■ **TASK STATEMENT**: The response should consist of every line below, restated exactly, with no pictures.

Data items:
###
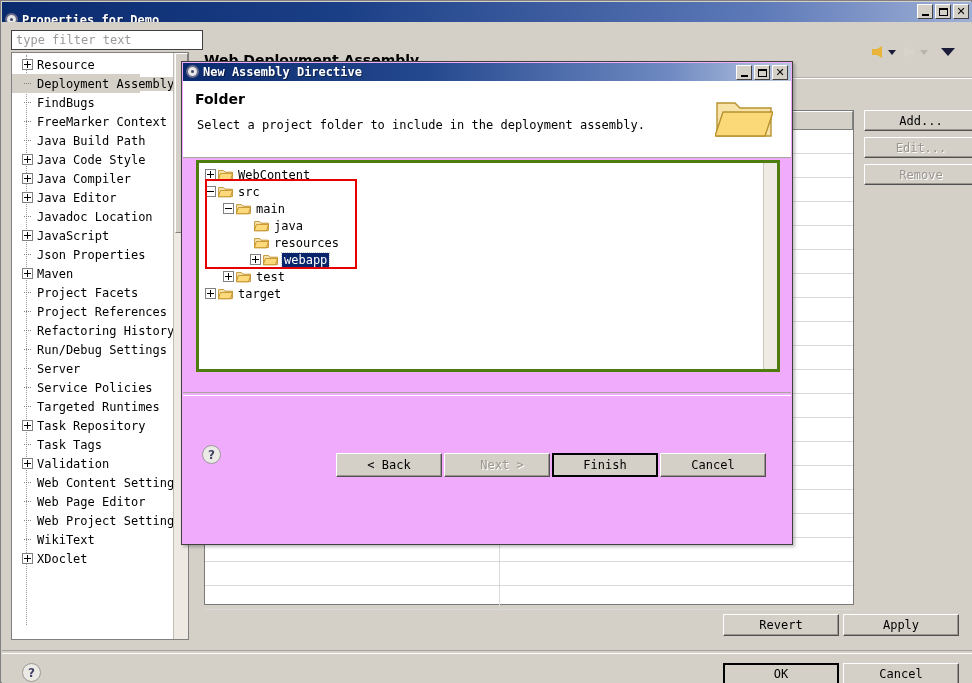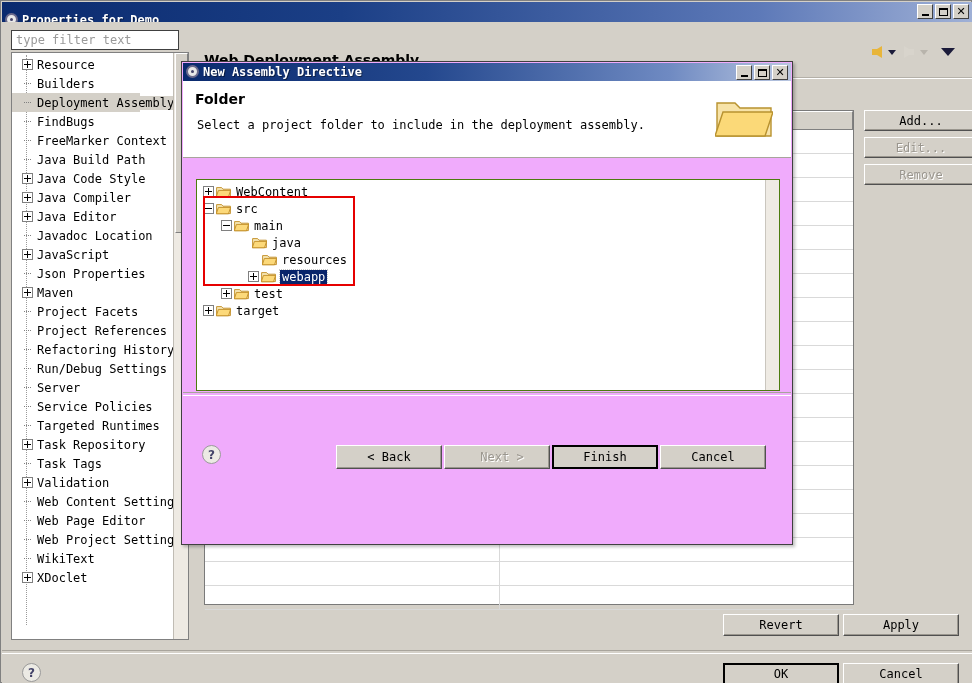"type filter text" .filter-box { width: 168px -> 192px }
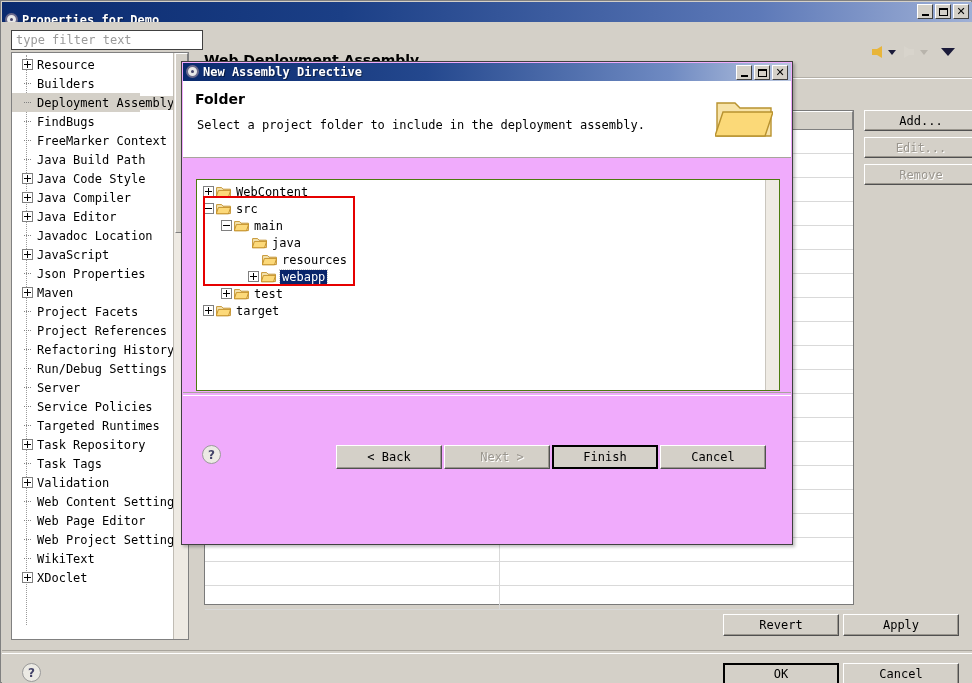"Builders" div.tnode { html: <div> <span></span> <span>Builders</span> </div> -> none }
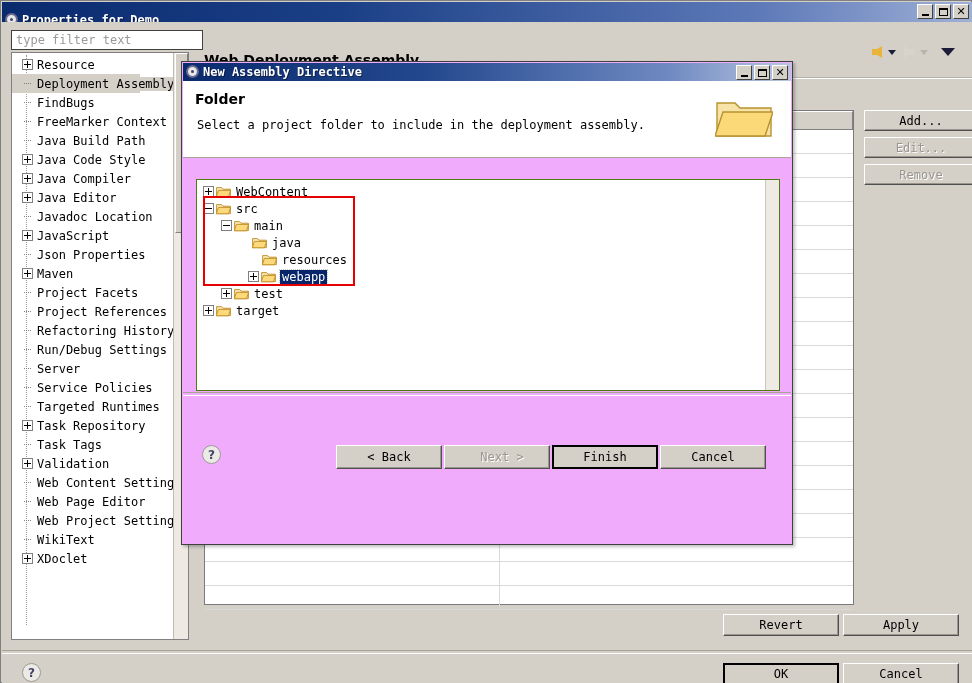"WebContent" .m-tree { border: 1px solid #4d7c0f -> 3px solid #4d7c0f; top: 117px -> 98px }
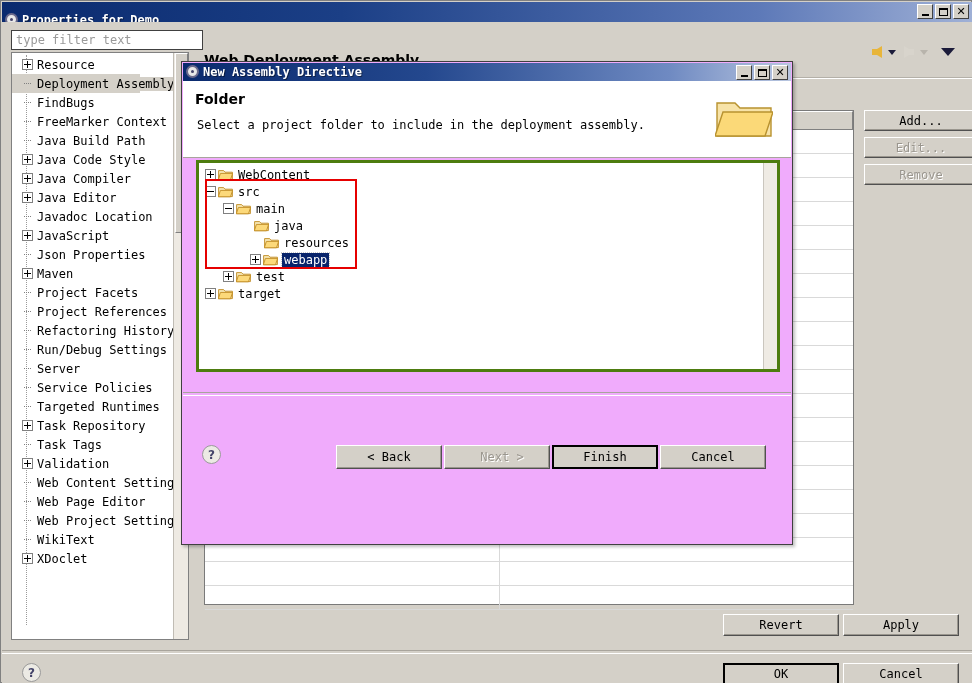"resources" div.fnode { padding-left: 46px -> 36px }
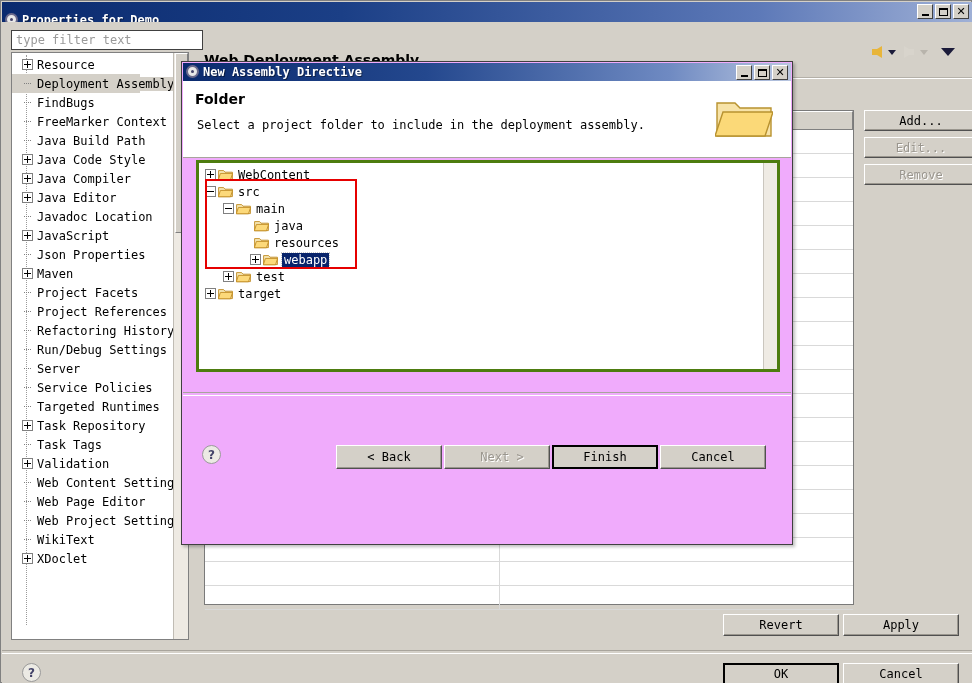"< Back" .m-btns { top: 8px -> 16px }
###
■ **FINAL ANSWER**:
"type filter text" .filter-box { width: 168px -> 192px }
"Builders" div.tnode { html: <div> <span></span> <span>Builders</span> </div> -> none }
"WebContent" .m-tree { border: 1px solid #4d7c0f -> 3px solid #4d7c0f; top: 117px -> 98px }
"resources" div.fnode { padding-left: 46px -> 36px }
"< Back" .m-btns { top: 8px -> 16px }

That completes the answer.